Em geral, não me deixo afetar por pesadelos, mas este em específico se repete continuamente desde a infância. Vívido e sensorial. Tão real, quanto o cheiro adocicado de maçã do amor em meu travesseiro.

Com um inspirar fundo, fecho os olhos e espero voltar ao sono, mas o tic-tac me mantém acordada. É como se o relógio estivesse dentro de minha cabeça, disposto a ressaltar a batida ritmada de cada segundo após meu último aniversário. Os pesadelos retornaram com mais intensidade naquela semana, logo após assoprar as velas em formato de número vinte. Entretanto, aniversários não são nenhuma premonição do mal. A menos que "premonição do mal" seja sinônimo de ficar mais velha.

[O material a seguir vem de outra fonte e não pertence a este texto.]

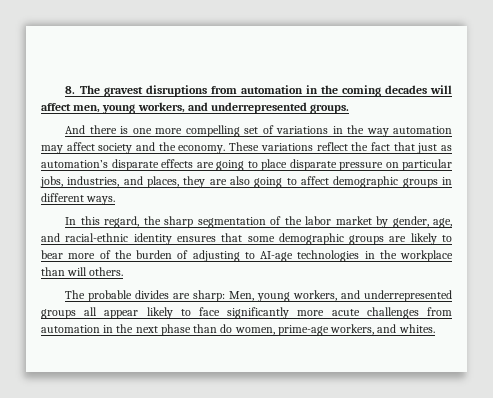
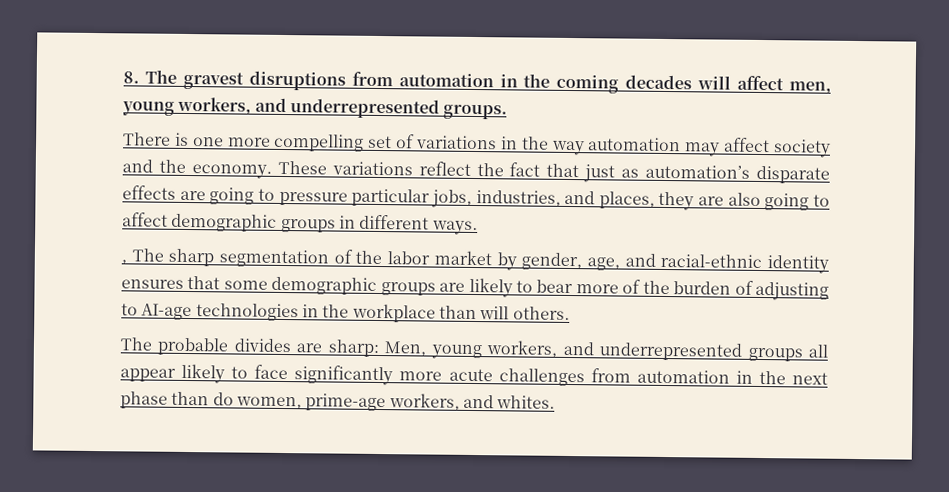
- And there is one more compelling set of variations in the way automation may affect society and the economy.
+ There is one more compelling set of variations in the way automation may affect society and the economy.
- These variations reflect the fact that just as automation’s disparate effects are going to place disparate pressure on particular jobs, industries, and places, they are also going to affect demographic groups in different ways.
+ These variations reflect the fact that just as automation’s disparate effects are going to pressure particular jobs, industries, and places, they are also going to affect demographic groups in different ways.
- In this regard, the sharp segmentation of the labor market by gender, age, and racial-ethnic identity ensures that some demographic groups are likely to bear more of the burden of adjusting to AI-age technologies in the workplace than will others.
+ , The sharp segmentation of the labor market by gender, age, and racial-ethnic identity ensures that some demographic groups are likely to bear more of the burden of adjusting to AI-age technologies in the workplace than will others.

"Você sabe que não é só coincidência".

O calafrio atravessa o corpo ao escutar a familiar voz sussurrar em minha cabeça. Tenho quase certeza de ser minha consciência, mas nunca ousei perguntar a alguém. Ao menos não depois do horror do filme Carrie, a estranha aos oito anos.

Franzo o cenho com os olhos fixos ao edredom floral. Minha consciência poderia ao menos ter uma voz feminina ao invés destes sussurrares masculinos. É como ter alguém do disk sexo ligado vinte e quatro horas em sua cabeça.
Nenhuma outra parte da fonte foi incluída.